What is the audit strategy?
Most mid-tier files we see have a strategy document, a plan document, and identical timestamps on both. The inspection question that follows is always the same: did the strategy actually shape the plan, or did someone build both at the same time to satisfy the file structure? On about half the engagements we review, the honest answer is the second one. That is the finding. That is what makes this a tick box exercise instead of a planning tool.
ISA 300.7 requires the auditor to establish the strategy before developing the detailed plan. Scope, timing, direction, and resourcing are the four areas it must cover. The strategy is the first formal output of planning and sets the framework inside which the plan operates.
ISA 300.8 requires the auditor to consider the results of preliminary engagement activities (continuance assessments, ethical requirements, and engagement acceptance) when setting the strategy. Those feed directly into how it gets shaped. ISA 300 .A8 lists the matters the engagement partner weighs at this stage: materiality determinations, areas of higher assessed RoMM, whether specialists are needed, the preliminary analytical procedures, and planned communications with those charged with governance. The strategy is where the EP records the rationale behind the plan. The "why" that drives the "how."
Key Points
- Four areas: scope, timing, direction, and resourcing ( ISA 300.7 ).
- Must precede the detailed plan — the strategy informs the plan, not the other way around.
- Strategy is the "why"; the plan is the "how." Both are required but serve different purposes.
- Engagement-specific content is essential — generic template-filling is a common deficiency.
Why it matters in practice
In our experience the single most common deficiency is generic template-filling rather than engagement-specific content. A strategy that could apply to any client in any industry does not meet ISA 300.7 . The document has to reflect this client, this year, with specific consideration of the factors that drive this engagement's scope, timing, and resourcing.
Firms regularly complete the strategy and the detailed plan in the same sitting, treating them as one step. Inspection teams separate the two. When both documents carry the same date and identical sign-off times, reviewers question whether the strategy genuinely informed the plan or was completed retroactively to satisfy the file structure.
A strategy without a plan is rationale without execution. It explains why but not how. A plan without a strategy is procedures without rationale. It shows what was done but not why those procedures were chosen over alternatives. Both gaps get flagged, but the absence of a distinct strategy is the one we see more often, because firms default to jumping straight into the detailed plan.
Key standard references
- ISA 300.7 : Requirements for establishing the overall audit strategy.
- ISA 300.8 : Consideration of preliminary engagement activities.
- ISA 300 .A8: Matters to consider when establishing the strategy.

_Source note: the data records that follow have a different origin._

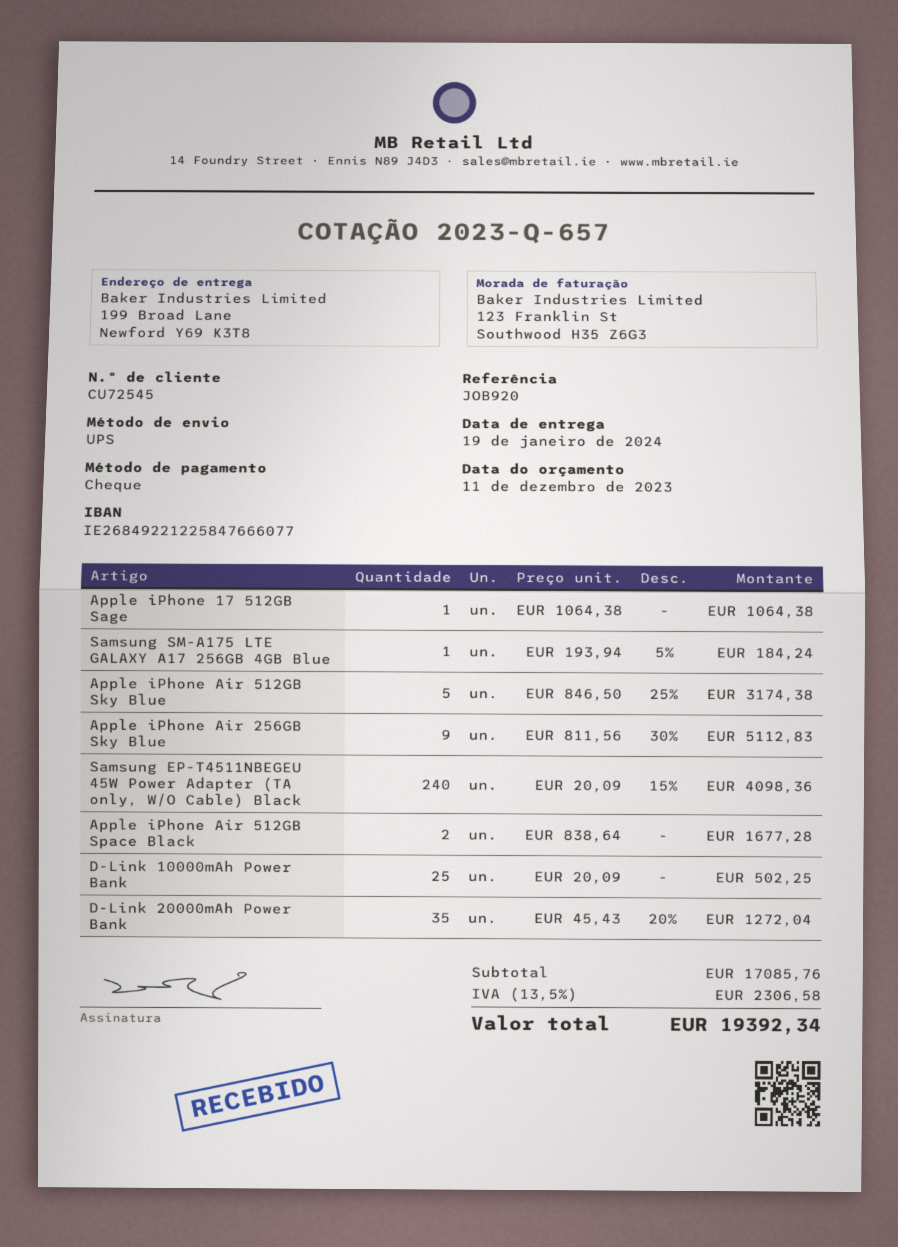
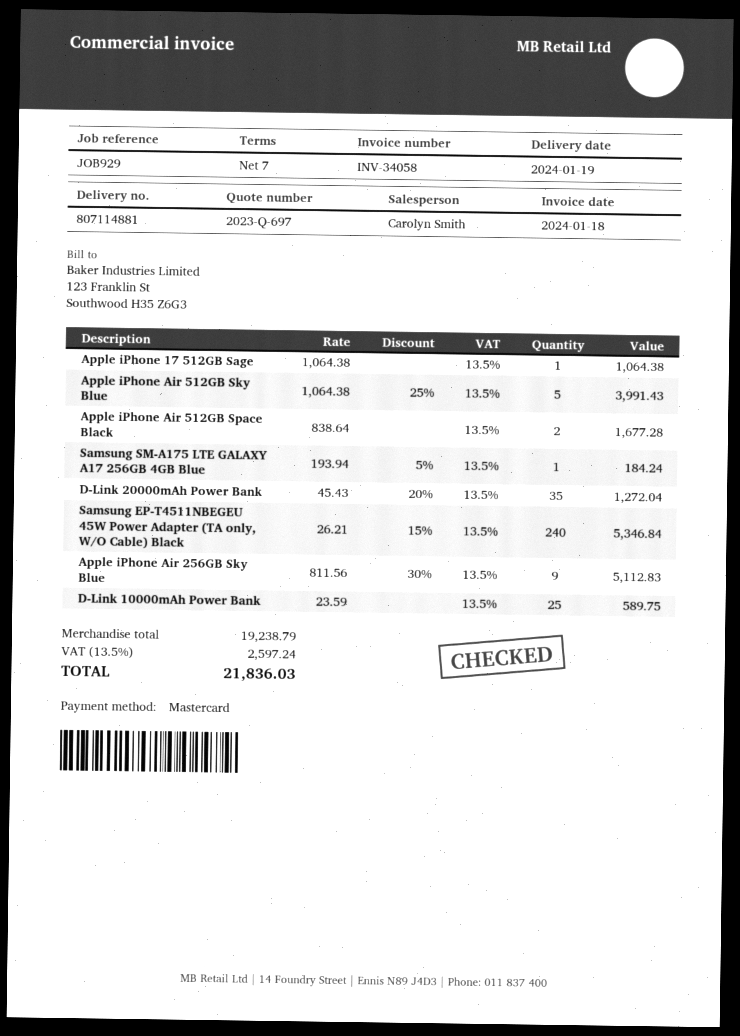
quote number: 2023-Q-657 -> 2023-Q-697
reference: JOB920 -> JOB929
payment method: cheque -> Mastercard
Apple iPhone Air 512GB Sky Blue: 5 x 846.50 - 25% = 3174.38 -> 5 x 1064.38 - 25% = 3991.43
Samsung EP-T4511NBEGEU 45W Power Adapter (TA only, W/O Cable) Black: 240 x 20.09 - 15% = 4098.36 -> 240 x 26.21 - 15% = 5346.84
D-Link 10000mAh Power Bank: 25 x 20.09 = 502.25 -> 25 x 23.59 = 589.75
subtotal: 17085.76 -> 19238.79
tax: 13.5% = 2306.58 -> 13.5% = 2597.24
total: 19392.34 -> 21836.03

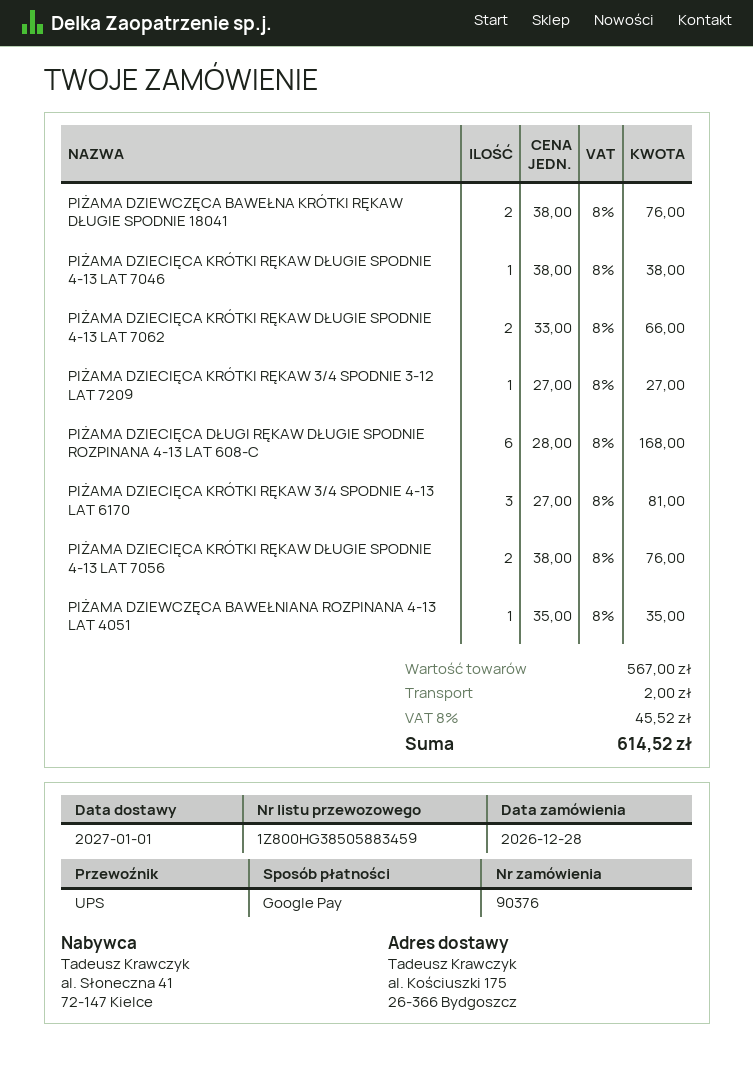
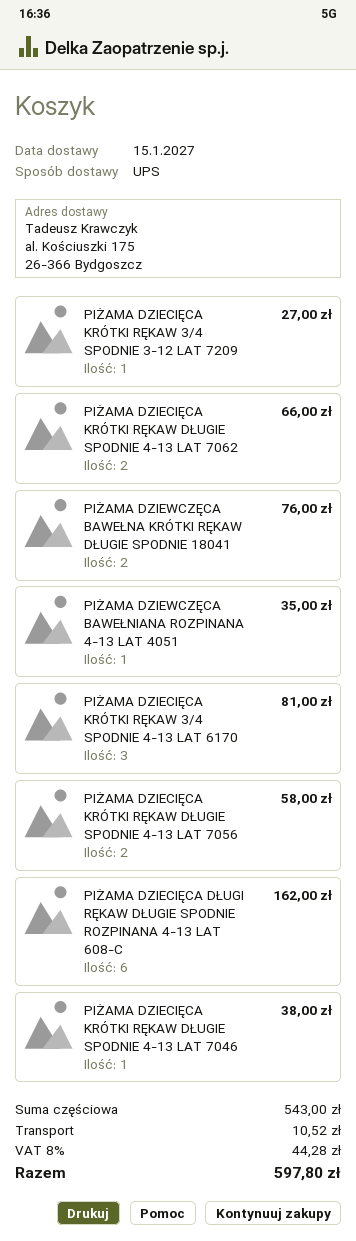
delivery date: 2027-01-01 -> 2027-01-15
PIŻAMA DZIECIĘCA DŁUGI RĘKAW DŁUGIE SPODNIE ROZPINANA 4-13 LAT 608-C: 6 for 168.00 -> 6 for 162.00
PIŻAMA DZIECIĘCA KRÓTKI RĘKAW DŁUGIE SPODNIE 4-13 LAT 7056: 2 for 76.00 -> 2 for 58.00
subtotal: 567.00 -> 543.00
shipping: 2.00 -> 10.52
tax: 8% = 45.52 -> 8% = 44.28
total: 614.52 -> 597.80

- ISA 300.5 : Engagement partner involvement in planning, including the strategy.
Related terms
Related tools
Related reading
Frequently asked questions
What four areas must the audit strategy address?
ISA 300.7 requires the strategy to: (1) identify engagement characteristics that define scope, (2) ascertain reporting objectives to plan timing, (3) consider factors significant in directing effort, and (4) determine required resources including specialists.
Can the strategy be completed at the same time as the detailed plan?
Technically ISA 300.7 requires the strategy first, with the plan developing from it. When both documents are dated the same day with identical sign-off times, inspection teams question whether the strategy genuinely informed the plan or was completed retroactively.